RAW DATA Block Start

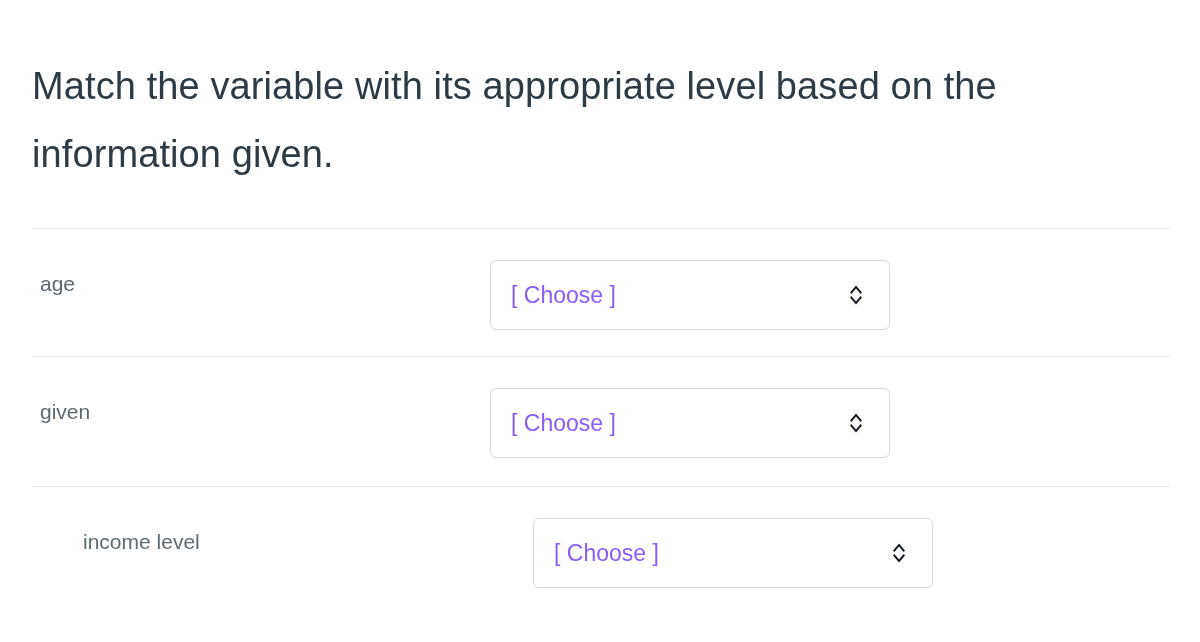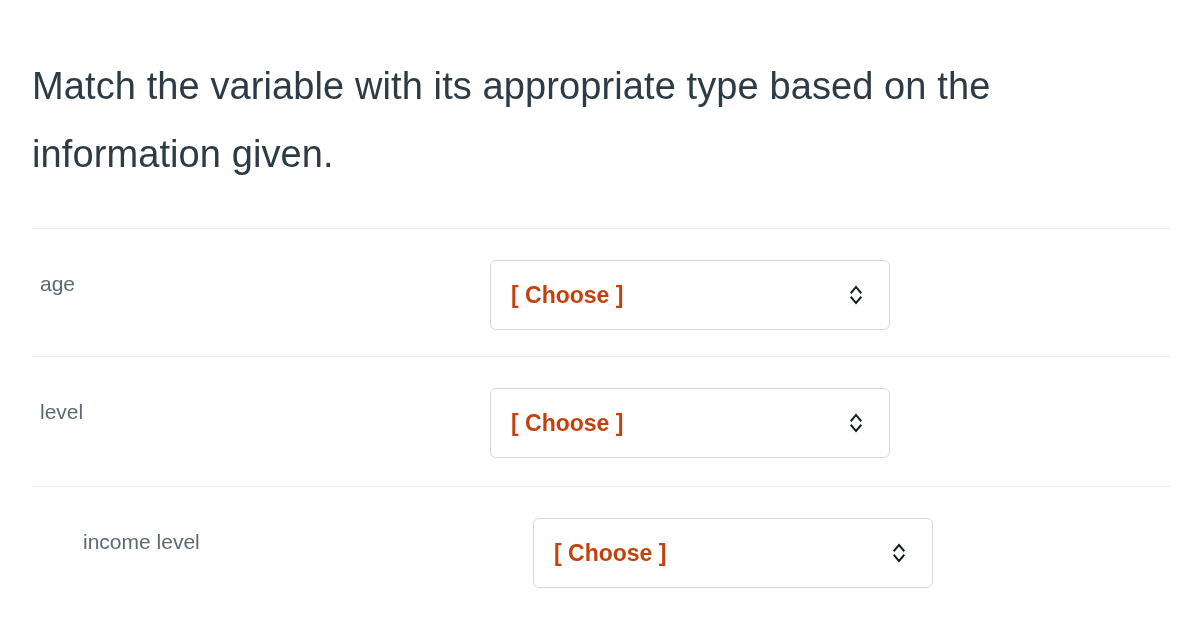--- a/index.html
+++ b/index.html
@@ -93,43 +93,43 @@
     padding: 0 18px 0 20px;
     cursor: pointer;
   }
   
   .match-row.r2 .match-select { top: 32px; }
 
   .select-value {
     flex: 1 1 auto;
     font-size: 23px;
     line-height: 30px;
-    color: #c2410c;
-    font-weight: 700;
+    color: #8b5cf6;
+    font-weight: 400;
     white-space: nowrap;
     overflow: hidden;
   }
 
   .select-indicator {
     flex: 0 0 auto;
     width: 22px;
     height: 26px;
     display: flex;
     align-items: center;
     justify-content: center;
     margin-right: 4px;
   }
   .select-indicator svg { display: block; }
 </style>
 </head>
 <body>
 
 <div class="quiz-page">
 
-  <div class="question-prompt">Match the variable with its appropriate type based on the information given.</div>
+  <div class="question-prompt">Match the variable with its appropriate level based on the information given.</div>
 
   <div class="match-list">
 
     <div class="row-divider d0"></div>
 
     <div class="match-row r0">
       <div class="match-label">age</div>
       <div class="match-select">
         <span class="select-value">[ Choose ]</span>
         <span class="select-indicator">
@@ -137,21 +137,21 @@
             <path d="M8 1.5 L14 8.5 L12.6 9.9 L8 4.6 L3.4 9.9 L2 8.5 Z" fill="#11181f"></path>
             <path d="M8 20.5 L2 13.5 L3.4 12.1 L8 17.4 L12.6 12.1 L14 13.5 Z" fill="#11181f"></path>
           </svg>
         </span>
       </div>
     </div>
 
     <div class="row-divider d1"></div>
 
     <div class="match-row r1">
-      <div class="match-label">level</div>
+      <div class="match-label">given</div>
       <div class="match-select">
         <span class="select-value">[ Choose ]</span>
         <span class="select-indicator">
           <svg width="16" height="22" viewBox="0 0 16 22" aria-hidden="true">
             <path d="M8 1.5 L14 8.5 L12.6 9.9 L8 4.6 L3.4 9.9 L2 8.5 Z" fill="#11181f"></path>
             <path d="M8 20.5 L2 13.5 L3.4 12.1 L8 17.4 L12.6 12.1 L14 13.5 Z" fill="#11181f"></path>
           </svg>
         </span>
       </div>
     </div>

RAW DATA Block End

◆ REQUIRED WORK ◆
Every entry must be transcribed exactly. Pictures do not belong in the copy.

◆ TASK RESPONSE ◆
--- a/index.html
+++ b/index.html
@@ -93,43 +93,43 @@
     padding: 0 18px 0 20px;
     cursor: pointer;
   }
   
   .match-row.r2 .match-select { top: 32px; }
 
   .select-value {
     flex: 1 1 auto;
     font-size: 23px;
     line-height: 30px;
-    color: #c2410c;
-    font-weight: 700;
+    color: #8b5cf6;
+    font-weight: 400;
     white-space: nowrap;
     overflow: hidden;
   }
 
   .select-indicator {
     flex: 0 0 auto;
     width: 22px;
     height: 26px;
     display: flex;
     align-items: center;
     justify-content: center;
     margin-right: 4px;
   }
   .select-indicator svg { display: block; }
 </style>
 </head>
 <body>
 
 <div class="quiz-page">
 
-  <div class="question-prompt">Match the variable with its appropriate type based on the information given.</div>
+  <div class="question-prompt">Match the variable with its appropriate level based on the information given.</div>
 
   <div class="match-list">
 
     <div class="row-divider d0"></div>
 
     <div class="match-row r0">
       <div class="match-label">age</div>
       <div class="match-select">
         <span class="select-value">[ Choose ]</span>
         <span class="select-indicator">
@@ -137,21 +137,21 @@
             <path d="M8 1.5 L14 8.5 L12.6 9.9 L8 4.6 L3.4 9.9 L2 8.5 Z" fill="#11181f"></path>
             <path d="M8 20.5 L2 13.5 L3.4 12.1 L8 17.4 L12.6 12.1 L14 13.5 Z" fill="#11181f"></path>
           </svg>
         </span>
       </div>
     </div>
 
     <div class="row-divider d1"></div>
 
     <div class="match-row r1">
-      <div class="match-label">level</div>
+      <div class="match-label">given</div>
       <div class="match-select">
         <span class="select-value">[ Choose ]</span>
         <span class="select-indicator">
           <svg width="16" height="22" viewBox="0 0 16 22" aria-hidden="true">
             <path d="M8 1.5 L14 8.5 L12.6 9.9 L8 4.6 L3.4 9.9 L2 8.5 Z" fill="#11181f"></path>
             <path d="M8 20.5 L2 13.5 L3.4 12.1 L8 17.4 L12.6 12.1 L14 13.5 Z" fill="#11181f"></path>
           </svg>
         </span>
       </div>
     </div>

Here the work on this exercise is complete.